Wednesday, December 12, 2012

Information theory: questions and answers

Information theory is fundamentally about questions and answers.

We understand information itself in terms of questions and answers: 1 bit of information is the uncertainty in the answer to a question with a 50-50 outcome, e.g. "will this coin flip give tails?".

Just as importantly though, the measures of information theory themselves are all about questions and answers too.

For the basic measures, the questions they ask seem fairly obvious. The Shannon Entropy asks:
"How much uncertainty is there in the state of this variable X?".
Mutual information asks "how much information does the state of variable X tell me about the state of Y?", while conditional mutual information asks "how much information does the state of variable X tell me about the state of Y, given that I already know the state of Z?"

But I want to make a few more subtle points about these questions and answers.

In my opinion (which is of course the only correct one), the answers that the measures give are always correct. If you think they're wrong, then you're asking the wrong question, or have malformed the question in some way. There are plenty of ways to do this, or at least to inadvertently change the question that you're asking.

I see the sample data itself as part of the question that a measure is answering. When you estimate the probability distribution functions (PDFs) empirically from a given sample data set, your original question about entropy really becomes:
"How much uncertainty is there in the state of this variable X, given what we're assuming to be a representative sample of realisations x of X here?"
Of course, your representative sample could simply be too short, and thereby completely misrepresent the PDF. Or you could get into trouble with stationarity (1) of the process - you might implicitly have appended "given what we're assuming to be a representative stationary sample here" to the question, but that assumption may not be true.
In both cases, the measure will give the correct answer to your question, but it might not be the question you really intended to ask.

As another way of inadvertently changing the question, one must realise that for the same information-theoretic measure, different estimators (or indeed different parameter settings for the same estimator) answer different questions. Take the mutual information, for example, which one could measure on continuous-valued data via (box) kernel estimation. Using this estimator, the measure asks: "how much information does knowing the state of variable X within radius r tell me about the state of variable Y within radius r?" Clearly, using different parameter values for r amount to asking different questions - potentially the questions are very different if one uses radically different scales for r. Going further, one could measure the mutual information using the enhanced Kraskov-Grassberger kernel estimation technique. With this estimator, the mutual information measure asks "how much information does knowing the state of variable X tell me about the state of variable Y, to the precision defined in their k closest neighbours of the sample data set in the joint X-Y space?" Apart from that being something of a mouthful, it's obviously a different question to what the box kernel estimation is asking. And again, changing the parameter k changes the question being asked as well.

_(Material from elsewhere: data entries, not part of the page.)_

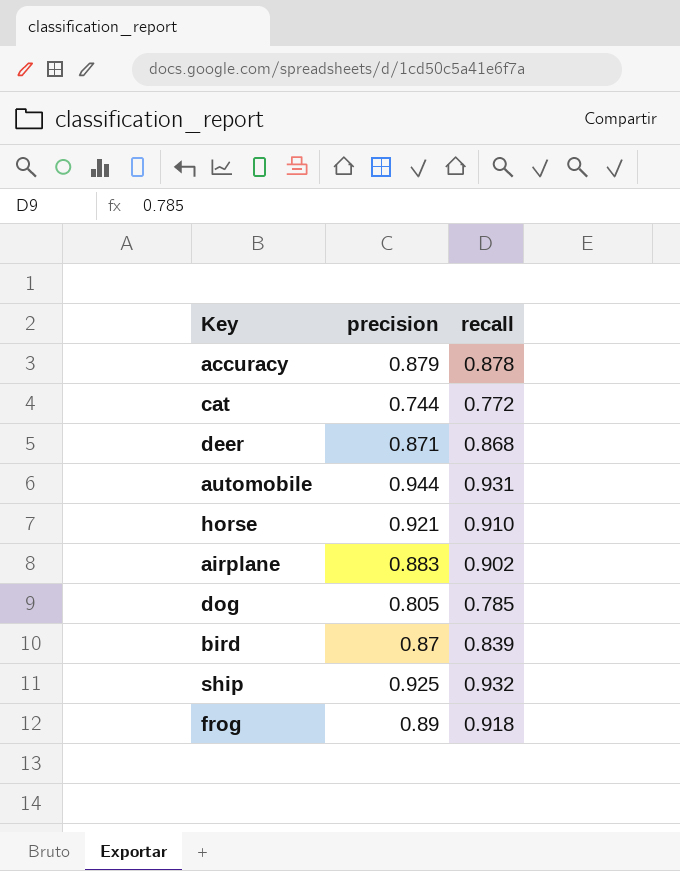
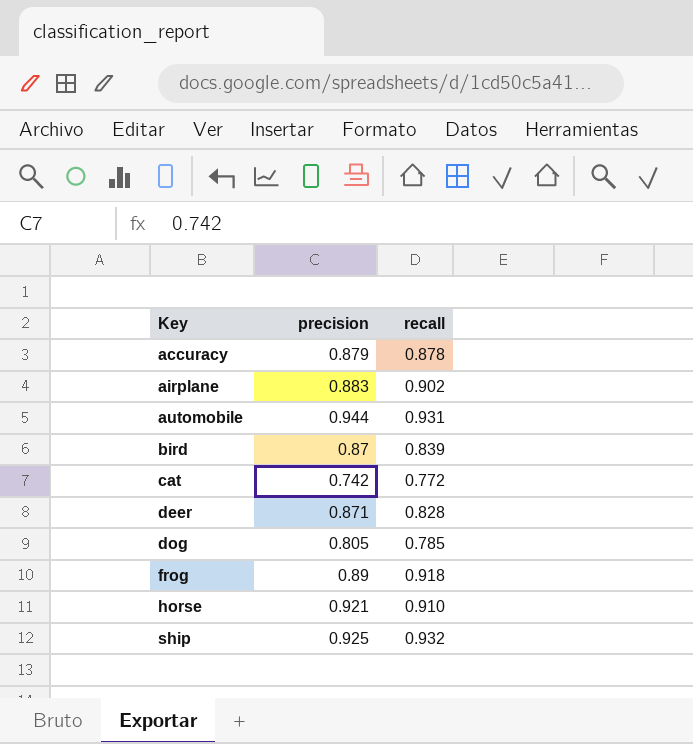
row order: none -> Key ascending
cat | precision: 0.744 -> 0.742
deer | recall: 0.868 -> 0.828

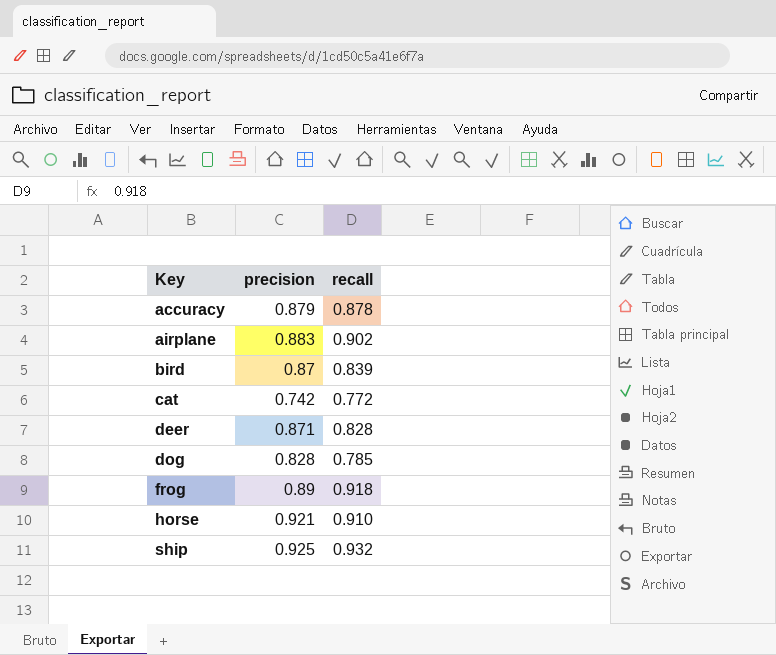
row automobile: 0.944 | 0.931 -> none
dog | precision: 0.805 -> 0.828

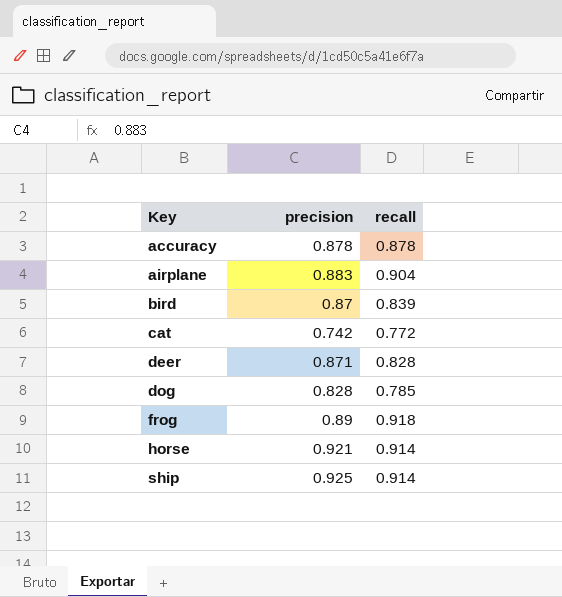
accuracy | precision: 0.879 -> 0.878
airplane | recall: 0.902 -> 0.904
horse | recall: 0.910 -> 0.914
ship | recall: 0.932 -> 0.914

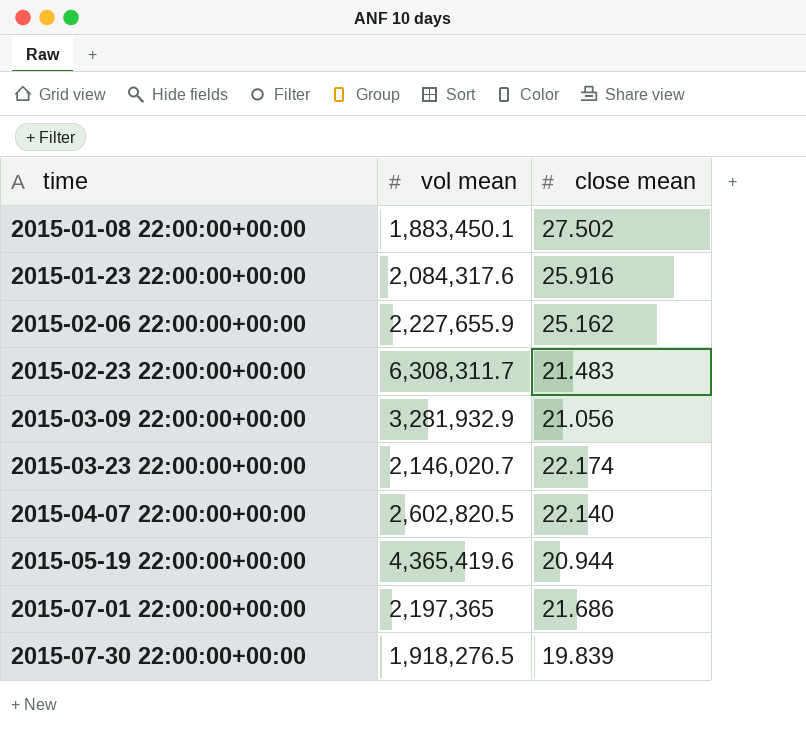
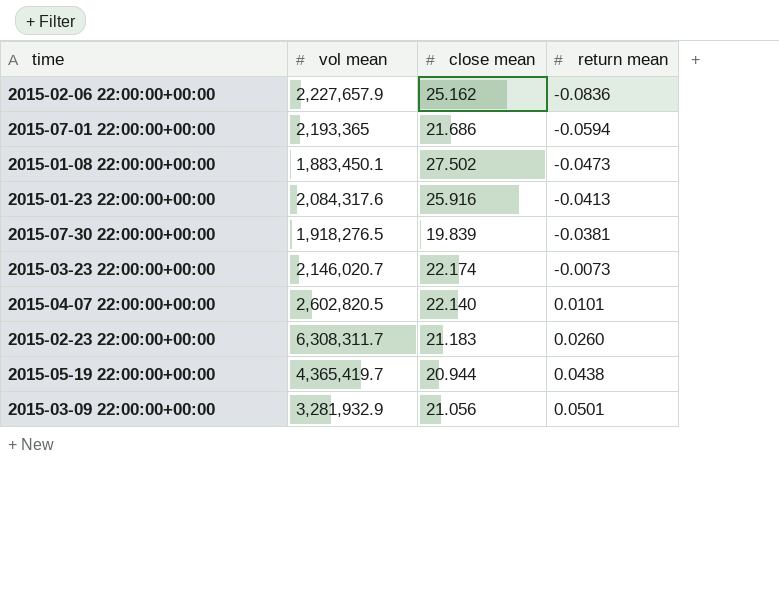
row order: time ascending -> return mean ascending
column return mean | position: none -> 4
2015-02-06 22:00:00+00:00 | vol mean: 2,227,655.9 -> 2,227,657.9
2015-07-01 22:00:00+00:00 | vol mean: 2,197,365 -> 2,193,365
2015-02-23 22:00:00+00:00 | close mean: 21.483 -> 21.183
2015-05-19 22:00:00+00:00 | vol mean: 4,365,419.6 -> 4,365,419.7

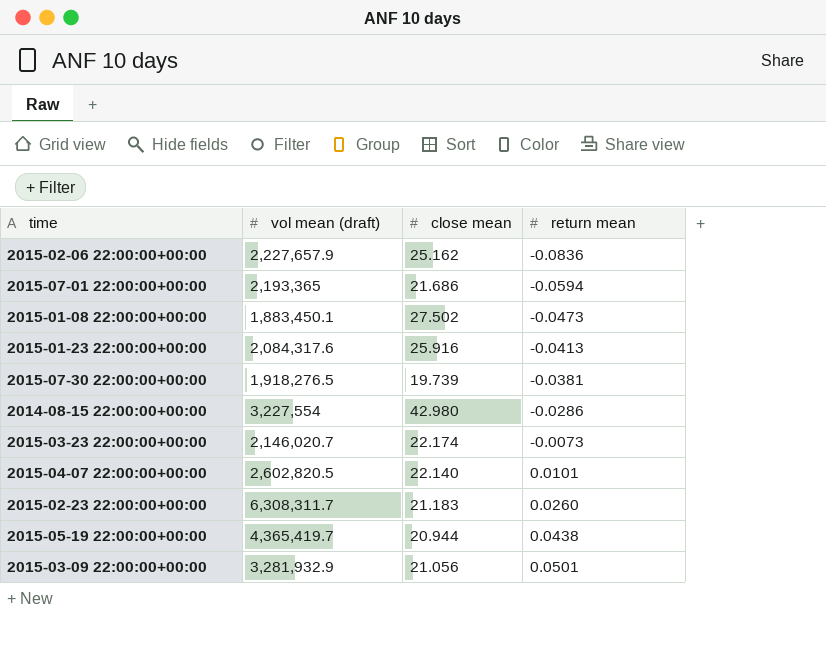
column name: vol mean -> vol mean (draft)
2015-07-30 22:00:00+00:00 | close mean: 19.839 -> 19.739
row 2014-08-15 22:00:00+00:00: none -> 3,227,554 | 42.980 | -0.0286

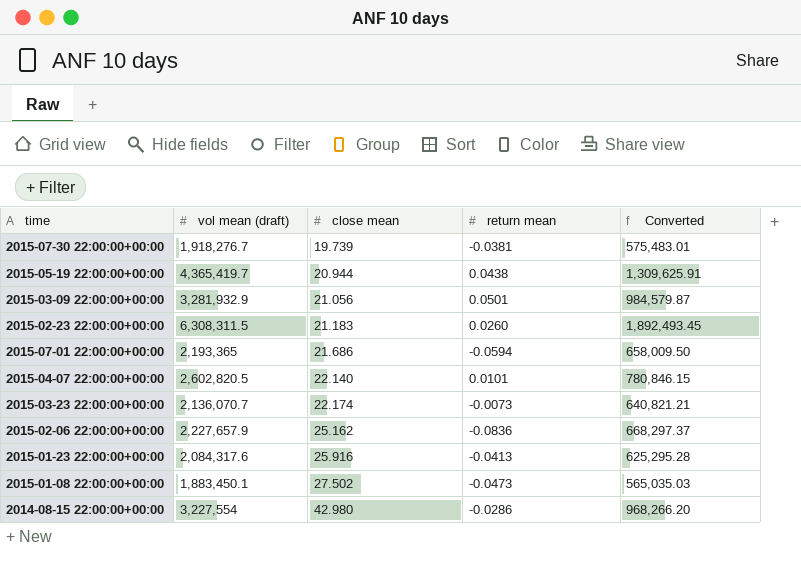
row order: return mean ascending -> close mean ascending
column Converted | formula: none -> [vol mean (draft)] * 0.3
2015-07-30 22:00:00+00:00 | vol mean (draft): 1,918,276.5 -> 1,918,276.7
2015-02-23 22:00:00+00:00 | vol mean (draft): 6,308,311.7 -> 6,308,311.5
2015-03-23 22:00:00+00:00 | vol mean (draft): 2,146,020.7 -> 2,136,070.7

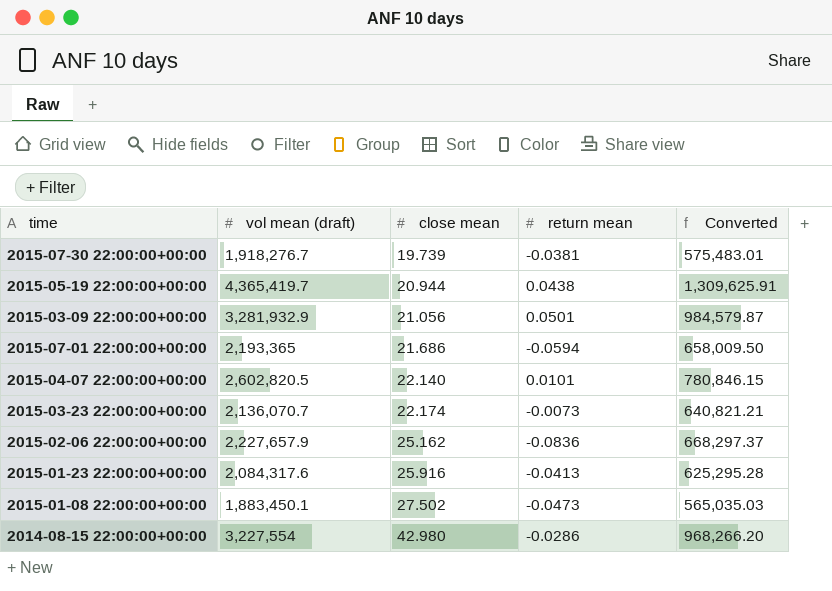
row 2015-02-23 22:00:00+00:00: 6,308,311.5 | 21.183 | 0.0260 | 1,892,493.45 -> none

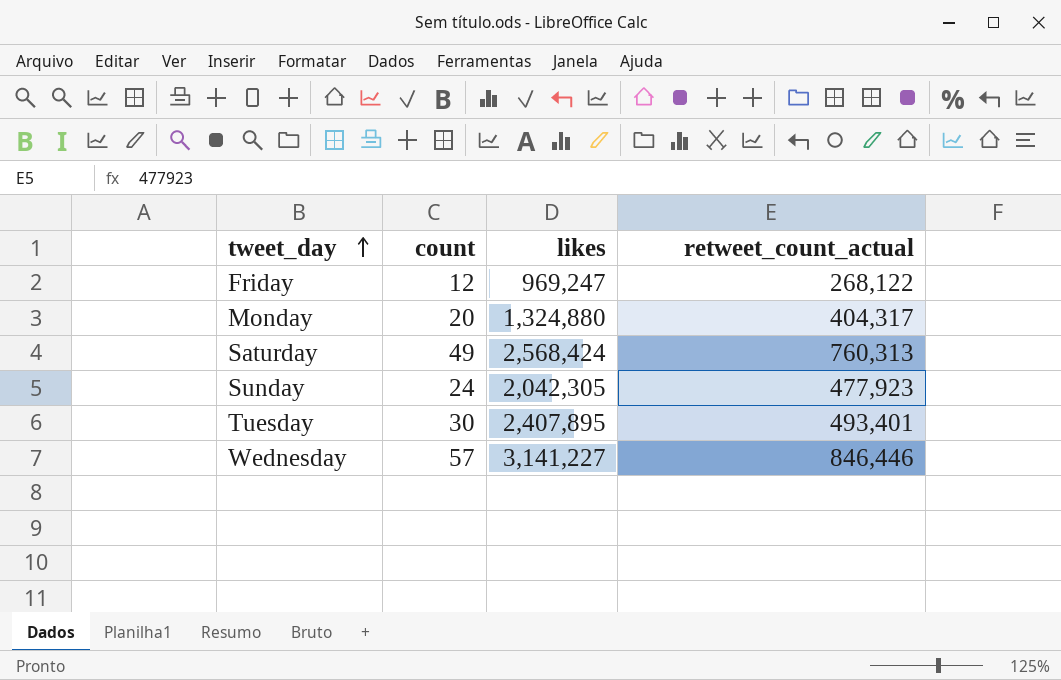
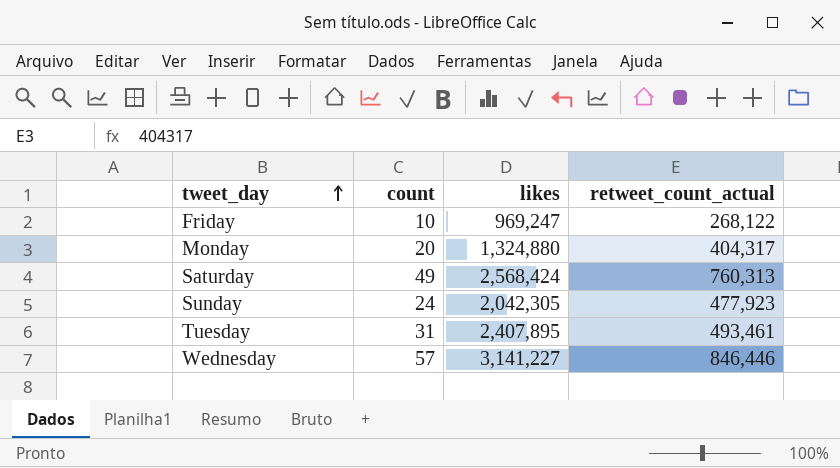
Friday | count: 12 -> 10
Tuesday | count: 30 -> 31
Tuesday | retweet_count_actual: 493,401 -> 493,461

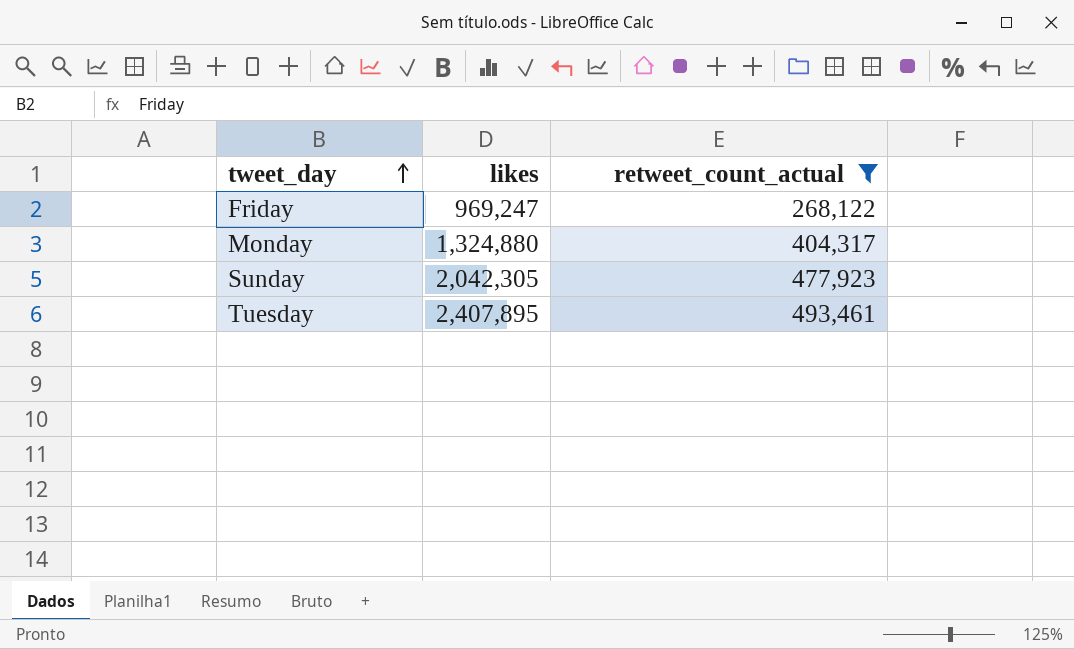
filter: none -> retweet_count_actual <= 493,461
column count | position: 2 -> none

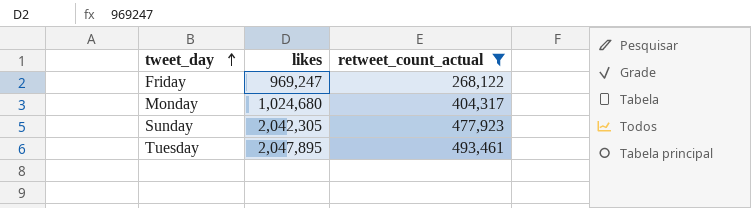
Monday | likes: 1,324,880 -> 1,024,680
Tuesday | likes: 2,407,895 -> 2,047,895

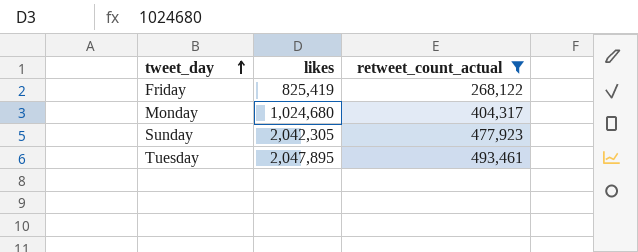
Friday | likes: 969,247 -> 825,419

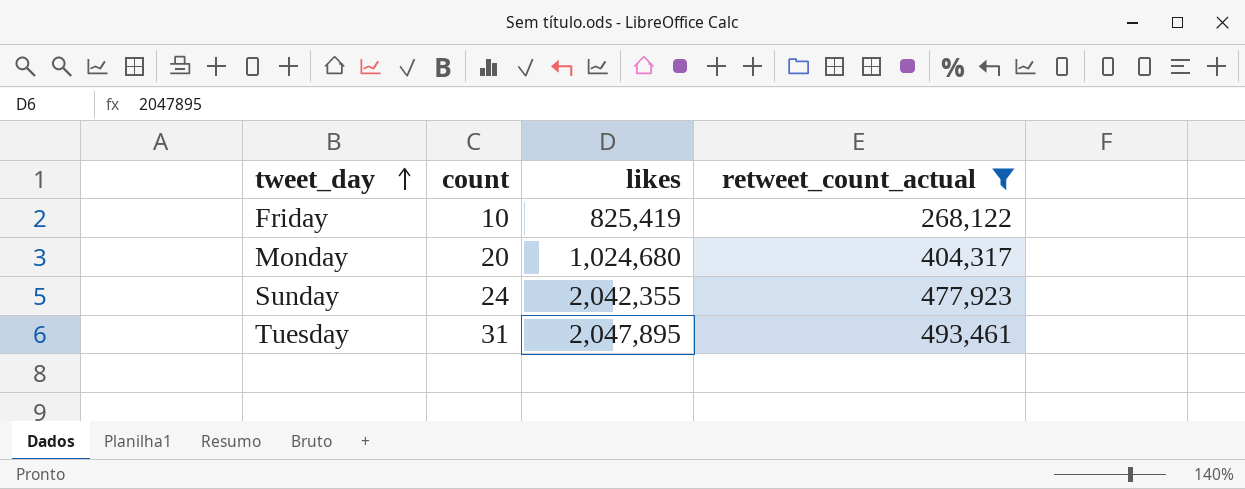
column count | position: none -> 2
Sunday | likes: 2,042,305 -> 2,042,355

So to reiterate, information theory is fundamentally about questions and answers - the better you can keep that in mind, the better you will understand information theory and its tools.


UPDATE- 13/12/12 - My colleague Oliver Obst provided a perfect quote about this: "Better a rough answer to the right question than an exact answer to the wrong question" - attributed to Lord Kelvin.

-------------------
Footnotes:
(1) Here's a controversial statement: I suggest that it can be valid to make information-theoretic measurements on non-stationary processes. This simply changes the question that is being asked to something like: "how much uncertainty is there in the state of this non-stationary variable X, if we don't know how the joint probability distribution of the non-stationary process is operating at this specific time, given what we're assuming to be a representative sample of the joint probability distribution weighted over all possible ways it may operate?". Now, obviously that's quite a mouthful, but I'm trying to capture that intuition that one could validly consider how much information it takes to predict X if we don't know the specifics of the non-stationarity at this particular point in time, but do know the overall distribution of X (covering all possible behaviours). So long as one bears in mind that a different question is being asked (indeed a question that is quite different to the intended use of the measure), then certainly the answer can be validly interpreted. Of course, the bigger issue is in properly sampling the PDF of X over all possible behaviours, but that's another story.
 
;